Actually it looks like this example is relevant: https://xarray.pydata.org/en/stable/examples/apply_ufunc_vectorize_1d.html

0 replies

bjcosta · 2020-02-08T20:47:23Z

bjcosta
Feb 8, 2020
Author

channel = channel.chunk({"time": 1, "depth_bin":-1})

Thanks for the really quick response. I tried chunking and that is when the performance gets worse (from 5msec per interp to 70msec). I just added the exact chunking you suggested and tested again as well. It is slower but it also only seems to be using 10% of one CPU.
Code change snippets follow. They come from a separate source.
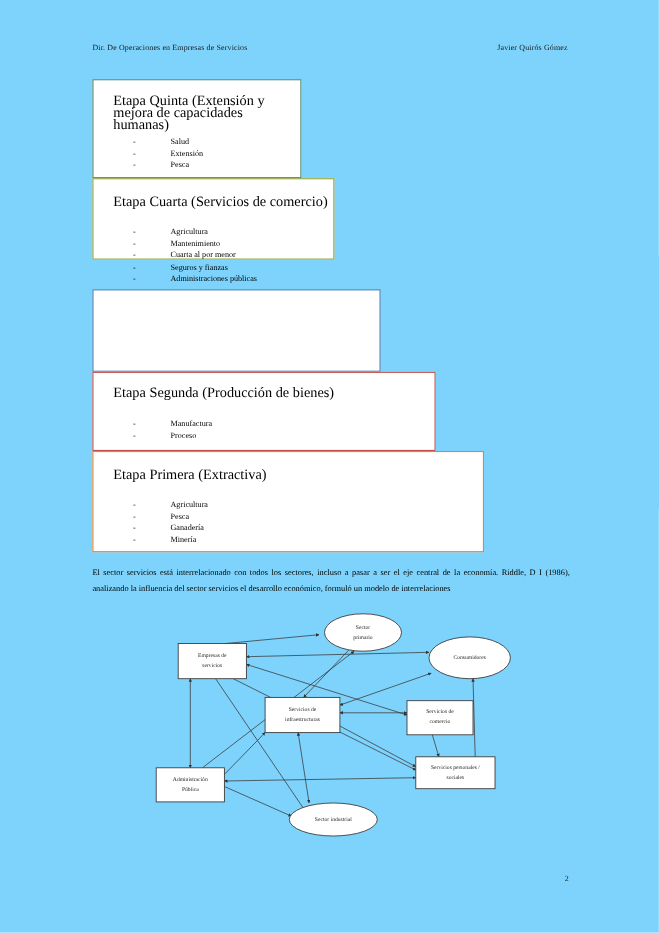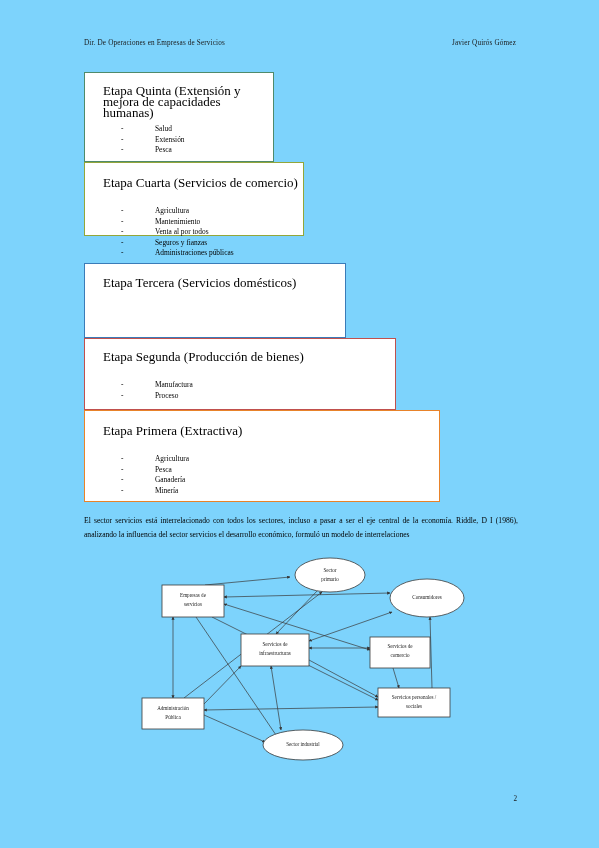"Venta al por todos" span { text: Venta al por todos -> Cuarta al por menor }
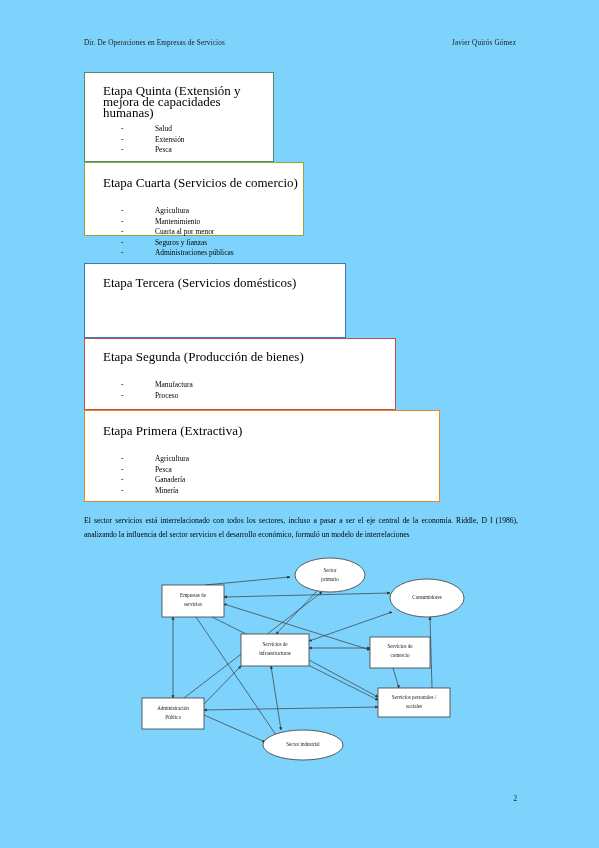"Etapa Tercera (Servicios domésticos)" div.stair-title { html: <div>Etapa Tercera (Servicios domésticos)</div> -> none }
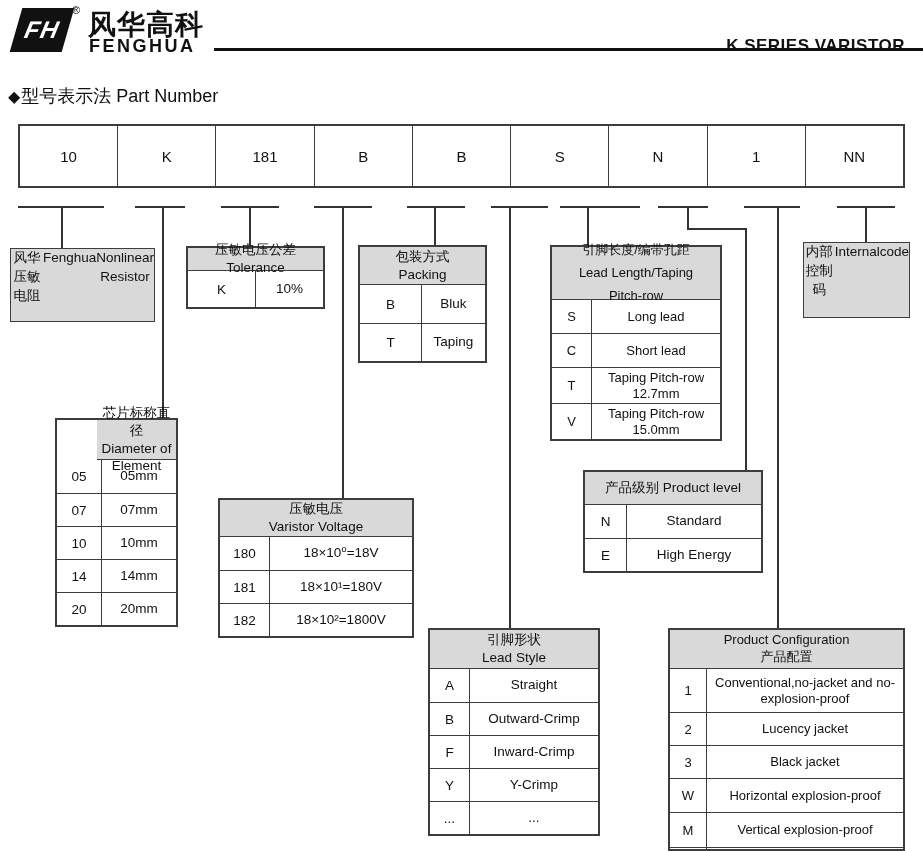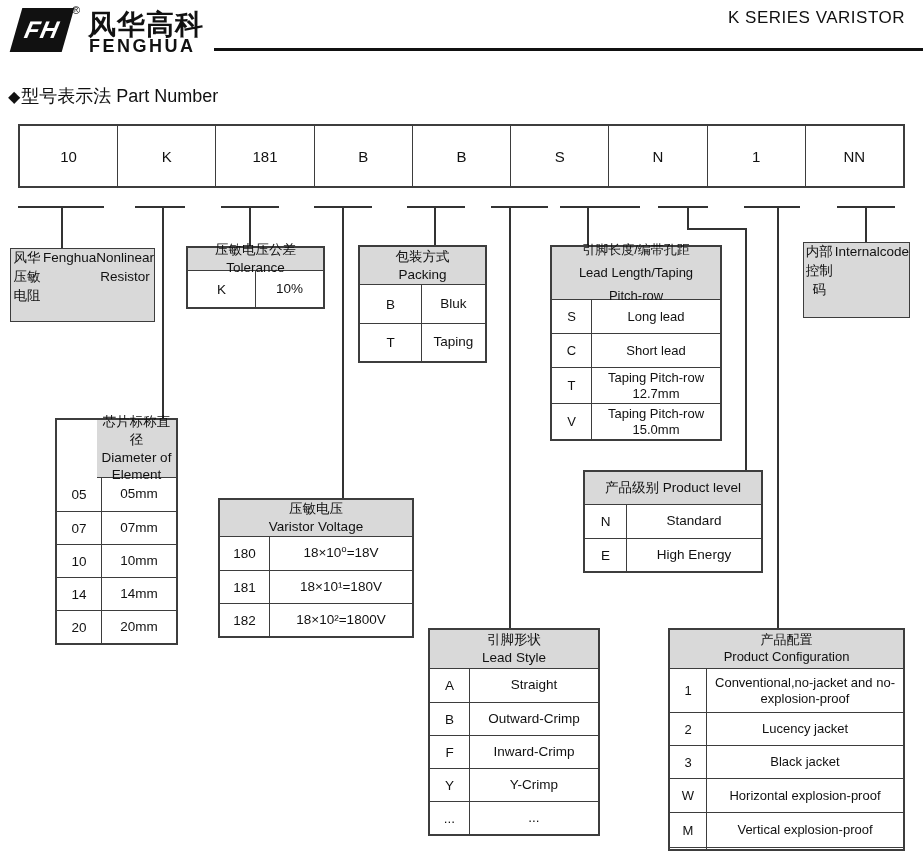"K SERIES VARISTOR" .doc-title { font-weight: normal -> bold; top: 8px -> 36px }
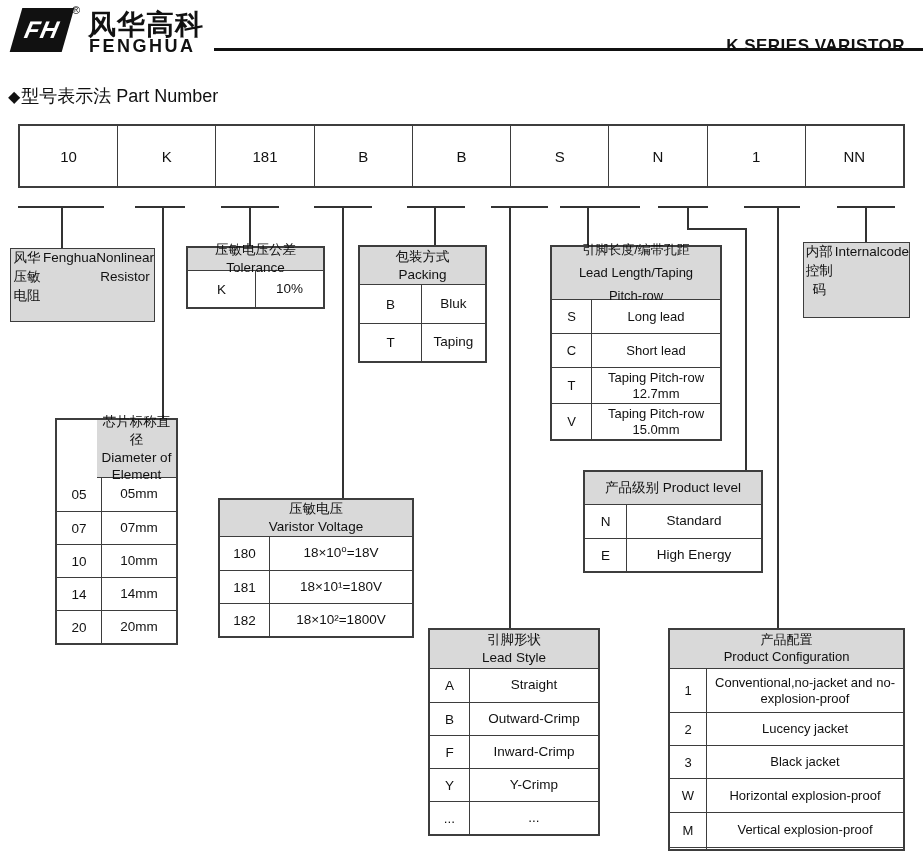"芯片标称直径" .t-diam .hdr { height: 58px -> 40px }
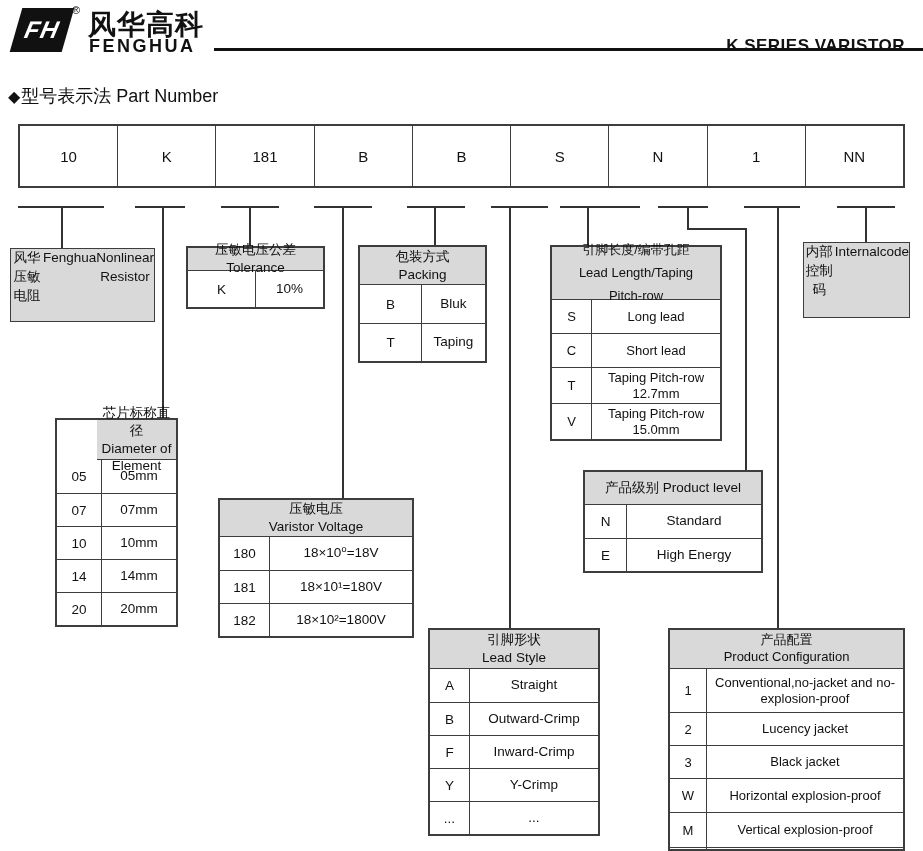"产品配置" div { order: before "Product Configuration" -> after "Product Configuration" }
I will have to wait until tomorrow to have a try of the ufunc method. It sounds like it might be a workaround so thanks for that suggestion. I still think there is a bug in this case (either in my code or in xarray).

0 replies

bjcosta · 2020-02-12T22:34:56Z

bjcosta
Feb 12, 2020
Author

Actually it looks like this example is relevant: https://xarray.pydata.org/en/stable/examples/apply_ufunc_vectorize_1d.html

Hi dcherian,

I had a look at the apply_ufunc() example you linked and have re-implemented my code. The example helped me understand apply_ufunc() usage better but is very different from my use case and I still am unable to parallelize using dask.
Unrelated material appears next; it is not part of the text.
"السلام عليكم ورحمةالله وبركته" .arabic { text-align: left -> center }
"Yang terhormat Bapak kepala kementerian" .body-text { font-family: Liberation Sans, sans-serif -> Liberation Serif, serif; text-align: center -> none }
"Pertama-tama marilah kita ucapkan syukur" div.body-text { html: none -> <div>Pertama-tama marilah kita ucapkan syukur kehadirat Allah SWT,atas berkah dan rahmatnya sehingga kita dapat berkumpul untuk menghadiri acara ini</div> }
The key difference is apply_ufunc() as described in the docs and the example, applys a function to a vector of data of a single type (in the example case it is air temperature across the 3 dimensions lat,long,time).
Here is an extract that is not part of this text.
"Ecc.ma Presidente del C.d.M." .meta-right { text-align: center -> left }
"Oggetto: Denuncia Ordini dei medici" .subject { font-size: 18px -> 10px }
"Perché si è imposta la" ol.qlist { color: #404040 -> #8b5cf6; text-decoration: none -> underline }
Where as I need to apply an operation using heterogeneous data (depth_bins, lower_limit, upper_limit) over a single dimension (time) to produce a new array of depths over time (which is why I tried groupby/map initially).

Anyhow, I have an implementation using apply_ufunc() that works using xarray and numpy arrays with apply_ufunc(), but when I try to parallelize it using dask my ufunc is called with empty arrays by xarray and it fails.

I.e. You can see when running the code below it logs the following when entering the ufunc:
args: (array([], shape=(0, 0), dtype=int32), array([], dtype=int32), array([], dtype=int32), array([], dtype=int32)), kwargs: {}

I was expecting this to be called once for each chunk with 1000 items for each array.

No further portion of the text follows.